TO DO
Scan the records for "database" and copy each line that contains it.

----

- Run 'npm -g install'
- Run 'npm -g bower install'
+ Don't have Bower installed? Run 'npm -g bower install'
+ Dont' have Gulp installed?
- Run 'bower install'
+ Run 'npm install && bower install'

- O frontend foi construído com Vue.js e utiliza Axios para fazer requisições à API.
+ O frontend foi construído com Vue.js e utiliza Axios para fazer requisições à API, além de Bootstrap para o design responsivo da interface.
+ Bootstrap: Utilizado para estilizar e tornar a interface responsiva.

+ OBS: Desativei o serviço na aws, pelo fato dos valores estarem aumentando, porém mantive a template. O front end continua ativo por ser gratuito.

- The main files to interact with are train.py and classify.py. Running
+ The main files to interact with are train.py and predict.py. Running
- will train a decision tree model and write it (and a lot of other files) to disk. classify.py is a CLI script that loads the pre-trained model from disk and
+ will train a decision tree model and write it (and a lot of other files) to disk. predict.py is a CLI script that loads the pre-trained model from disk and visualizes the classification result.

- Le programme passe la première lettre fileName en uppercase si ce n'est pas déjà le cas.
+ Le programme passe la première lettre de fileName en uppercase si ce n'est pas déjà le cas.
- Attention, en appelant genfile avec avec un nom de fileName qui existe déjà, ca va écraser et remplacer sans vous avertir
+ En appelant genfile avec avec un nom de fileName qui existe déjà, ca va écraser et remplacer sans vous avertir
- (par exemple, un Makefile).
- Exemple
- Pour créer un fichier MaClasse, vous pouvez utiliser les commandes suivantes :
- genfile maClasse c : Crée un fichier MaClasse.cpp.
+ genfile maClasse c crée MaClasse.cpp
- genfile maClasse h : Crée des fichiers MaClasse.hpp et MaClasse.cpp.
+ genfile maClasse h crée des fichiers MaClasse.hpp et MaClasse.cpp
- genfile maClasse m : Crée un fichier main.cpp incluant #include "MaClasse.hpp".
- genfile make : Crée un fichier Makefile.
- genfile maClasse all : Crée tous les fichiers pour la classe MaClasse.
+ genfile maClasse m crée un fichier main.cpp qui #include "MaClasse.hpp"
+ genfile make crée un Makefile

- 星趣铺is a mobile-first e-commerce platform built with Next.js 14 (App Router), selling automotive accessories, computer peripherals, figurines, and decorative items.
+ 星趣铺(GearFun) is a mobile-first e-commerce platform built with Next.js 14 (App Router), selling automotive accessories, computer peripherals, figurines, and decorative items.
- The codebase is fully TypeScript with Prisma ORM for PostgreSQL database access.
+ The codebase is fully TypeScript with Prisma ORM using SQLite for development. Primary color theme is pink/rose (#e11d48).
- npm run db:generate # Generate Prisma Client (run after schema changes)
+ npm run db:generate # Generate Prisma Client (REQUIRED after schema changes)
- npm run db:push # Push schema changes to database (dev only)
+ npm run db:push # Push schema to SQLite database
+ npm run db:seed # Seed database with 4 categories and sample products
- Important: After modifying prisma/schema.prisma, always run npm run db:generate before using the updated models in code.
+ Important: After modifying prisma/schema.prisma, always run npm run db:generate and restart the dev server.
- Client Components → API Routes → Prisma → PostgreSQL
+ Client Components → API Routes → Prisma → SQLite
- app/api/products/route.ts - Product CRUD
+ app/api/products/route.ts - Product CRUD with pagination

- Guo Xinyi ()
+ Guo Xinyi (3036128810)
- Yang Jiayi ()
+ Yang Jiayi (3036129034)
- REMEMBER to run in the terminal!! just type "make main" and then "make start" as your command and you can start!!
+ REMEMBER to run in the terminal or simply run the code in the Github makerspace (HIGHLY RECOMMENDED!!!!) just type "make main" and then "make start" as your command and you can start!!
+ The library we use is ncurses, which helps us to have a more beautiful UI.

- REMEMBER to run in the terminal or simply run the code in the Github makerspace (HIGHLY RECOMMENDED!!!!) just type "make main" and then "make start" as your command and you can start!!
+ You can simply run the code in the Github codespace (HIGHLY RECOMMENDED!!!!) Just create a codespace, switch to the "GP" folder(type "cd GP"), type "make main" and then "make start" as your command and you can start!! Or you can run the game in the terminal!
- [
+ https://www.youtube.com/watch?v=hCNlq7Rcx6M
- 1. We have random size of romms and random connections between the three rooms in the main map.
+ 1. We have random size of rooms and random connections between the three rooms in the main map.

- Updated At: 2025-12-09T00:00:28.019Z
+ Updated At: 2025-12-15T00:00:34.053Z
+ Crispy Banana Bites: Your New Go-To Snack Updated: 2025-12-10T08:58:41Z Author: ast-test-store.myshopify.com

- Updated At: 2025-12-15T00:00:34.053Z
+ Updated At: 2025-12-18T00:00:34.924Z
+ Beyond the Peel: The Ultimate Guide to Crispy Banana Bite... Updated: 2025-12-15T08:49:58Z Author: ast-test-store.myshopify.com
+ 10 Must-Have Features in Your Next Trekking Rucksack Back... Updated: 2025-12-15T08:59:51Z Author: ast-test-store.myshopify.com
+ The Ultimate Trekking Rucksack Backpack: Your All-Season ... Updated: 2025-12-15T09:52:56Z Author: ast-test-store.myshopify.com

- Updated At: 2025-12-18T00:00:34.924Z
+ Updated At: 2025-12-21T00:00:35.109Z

----

RESPONSE TO THIS TASK
- The codebase is fully TypeScript with Prisma ORM for PostgreSQL database access.
- npm run db:push # Push schema changes to database (dev only)
+ npm run db:push # Push schema to SQLite database
+ npm run db:seed # Seed database with 4 categories and sample products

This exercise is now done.